Work required:
Using the data that follows, say how many lines contain the word "กษาของประเทศไทย", giving the number by itself.

Revision tracking records
▬▬▬▬▬▬▬▬▬▬
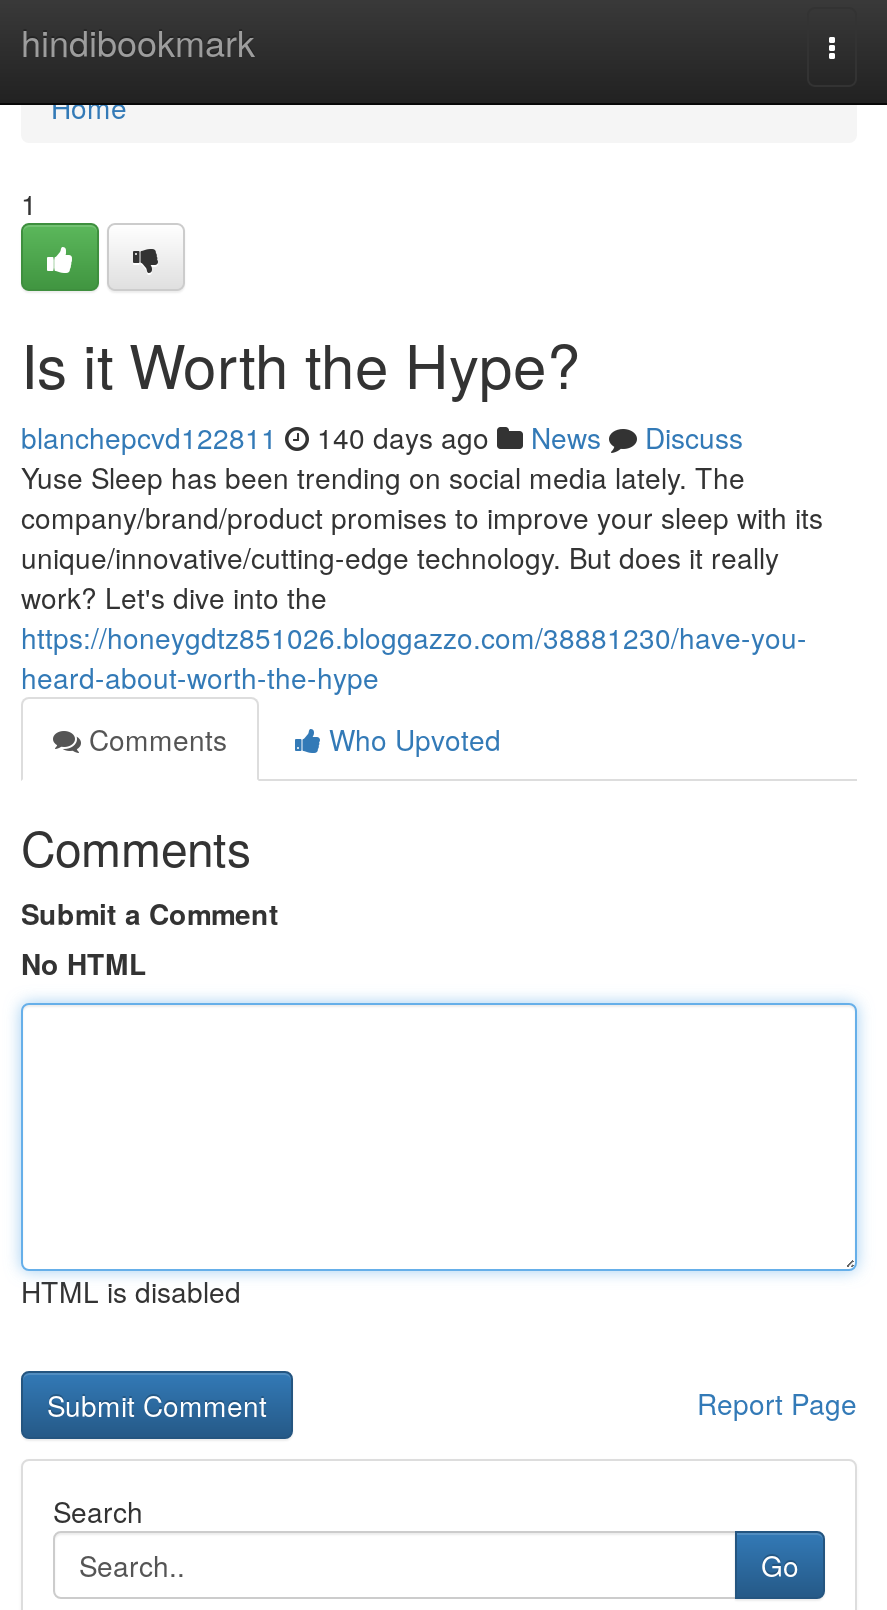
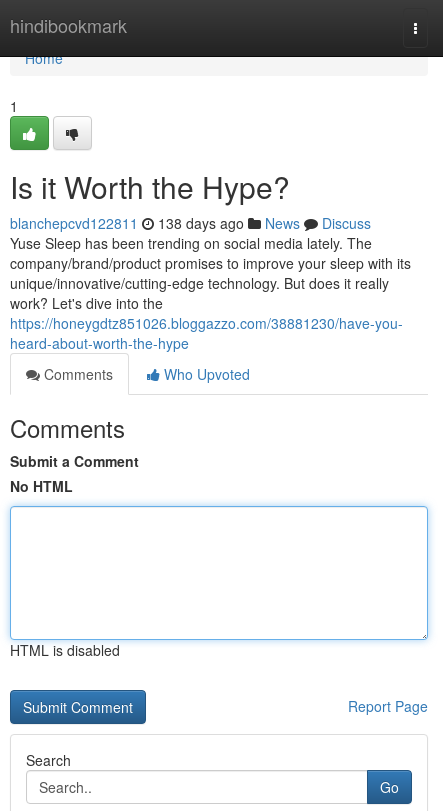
- blanchepcvd122811 140 days ago News Discuss
+ blanchepcvd122811 138 days ago News Discuss
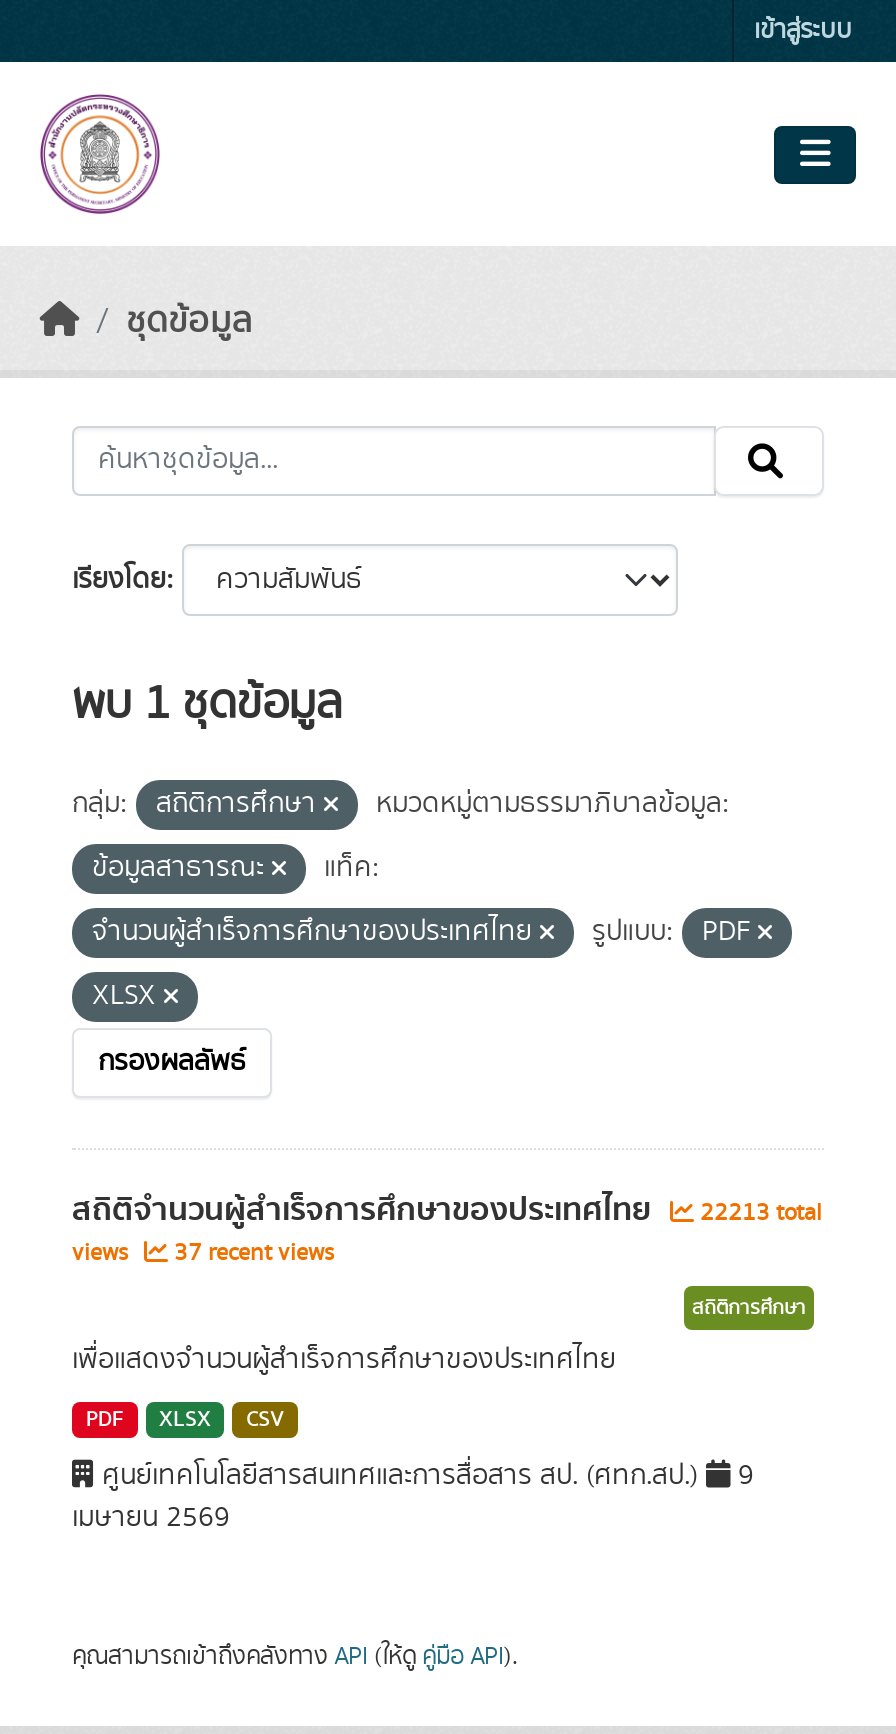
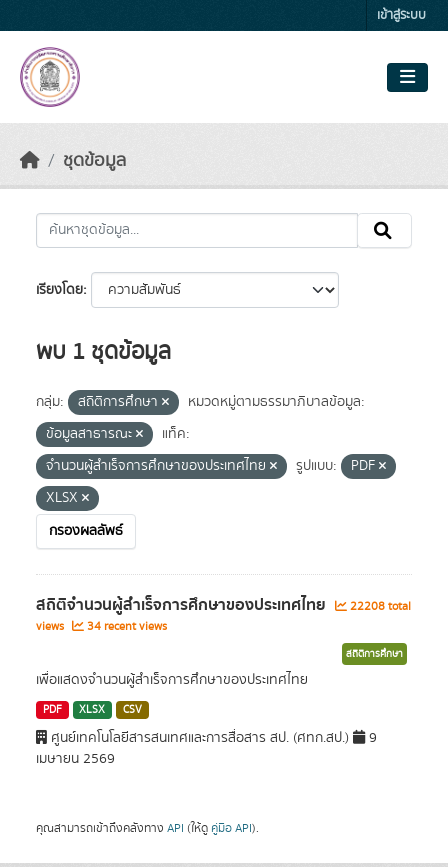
- สถิติจำนวนผู้สำเร็จการศึกษาของประเทศไทย 22213 total
+ สถิติจำนวนผู้สำเร็จการศึกษาของประเทศไทย 22208 total

- views 37 recent views
+ views 34 recent views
▬▬▬▬▬▬▬▬▬▬
Solution to the problem:
2